Izémien, ienne : adj. Terme de géologie. Terrains izémiens, terrains qui sont formés par voie de sédiment.
(il y aurait presque dans l’appariement involontaire de ces deux mots, à bien y songer, une sorte de crédo littéraire…)
Bon, c’est pas tout ça, une bonne paire de nibards m’attend. Et ils s’impatientent. Comme je les comprends ! Une femme m’a dit un jour que « les toucher, c’est les faire vivre ». Bon sang, quelle belle déclaration impromptue ! J’en avais presque les larmes aux yeux. Si seulement toucher les mots, me suis-je dit, c’était aussi les faire vivre… Palpation du nichon, titillation des mots, même combat ! Comme je me comprends ! Rien de mieux que de folâtrer après avoir concédé la fort provisoire vie austère de l’écriture…
En vous souhaitant à tous une 2019 pas trop merdique…
marie-cécile 3 janvier 2019 (1 h 48 min)
Héhé j’ai lu ton texte en écoutant (deux fois à la suite) ledit Allegro de l’ami de la truite : https://www.youtube.com/watch?v=Ei5m-nHnm40. Merci pour ces fins mots qui clôture une jolie année.
Des bisous pour l’an neuf.
thierrybellaiche 3 janvier 2019 (2 h 37 min)

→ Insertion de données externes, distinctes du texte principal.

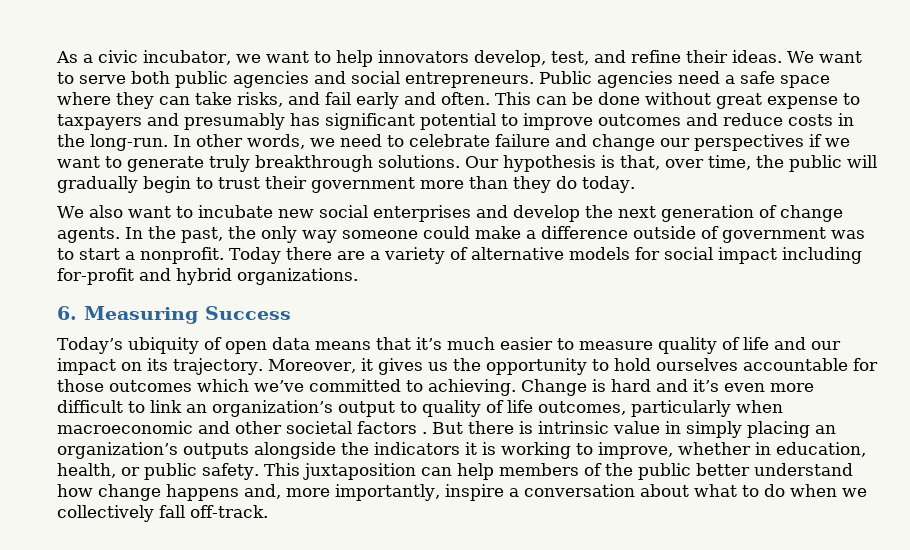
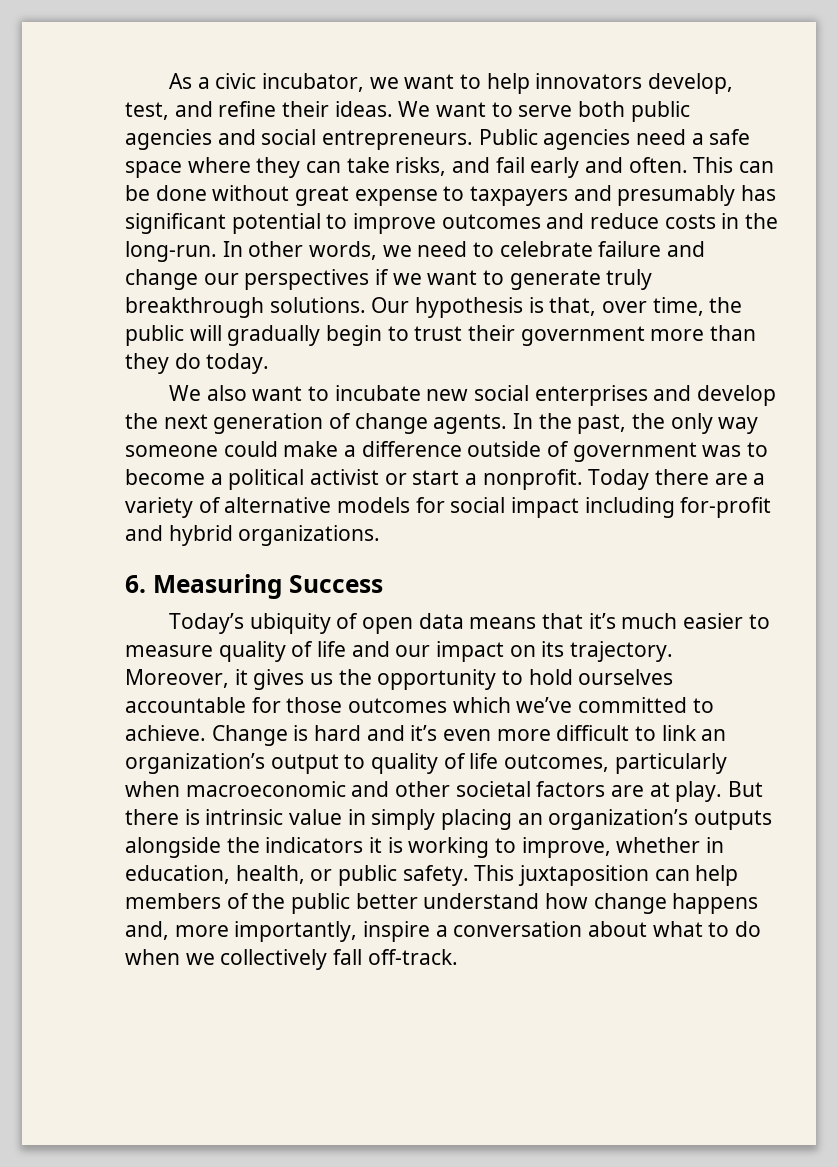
- In the past, the only way someone could make a difference outside of government was to start a nonprofit.
+ In the past, the only way someone could make a difference outside of government was to become a political activist or start a nonprofit.
- Moreover, it gives us the opportunity to hold ourselves accountable for those outcomes which we’ve committed to achieving.
+ Moreover, it gives us the opportunity to hold ourselves accountable for those outcomes which we’ve committed to achieve.
- Change is hard and it’s even more difficult to link an organization’s output to quality of life outcomes, particularly when macroeconomic and other societal factors .
+ Change is hard and it’s even more difficult to link an organization’s output to quality of life outcomes, particularly when macroeconomic and other societal factors are at play.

Quelle bonne surprise chère Marie-Cécile… Tu as raison, on n’écoute jamais assez Schubert. Mort à trente-et-un an, quelque chose comme 1000 œuvres au compteur. Rien à jeter. Quand j’y pense… Merci pour ta réconfortante fidélité aux Impromptus, et le meilleur pour toi tout au long de ce nouvel an…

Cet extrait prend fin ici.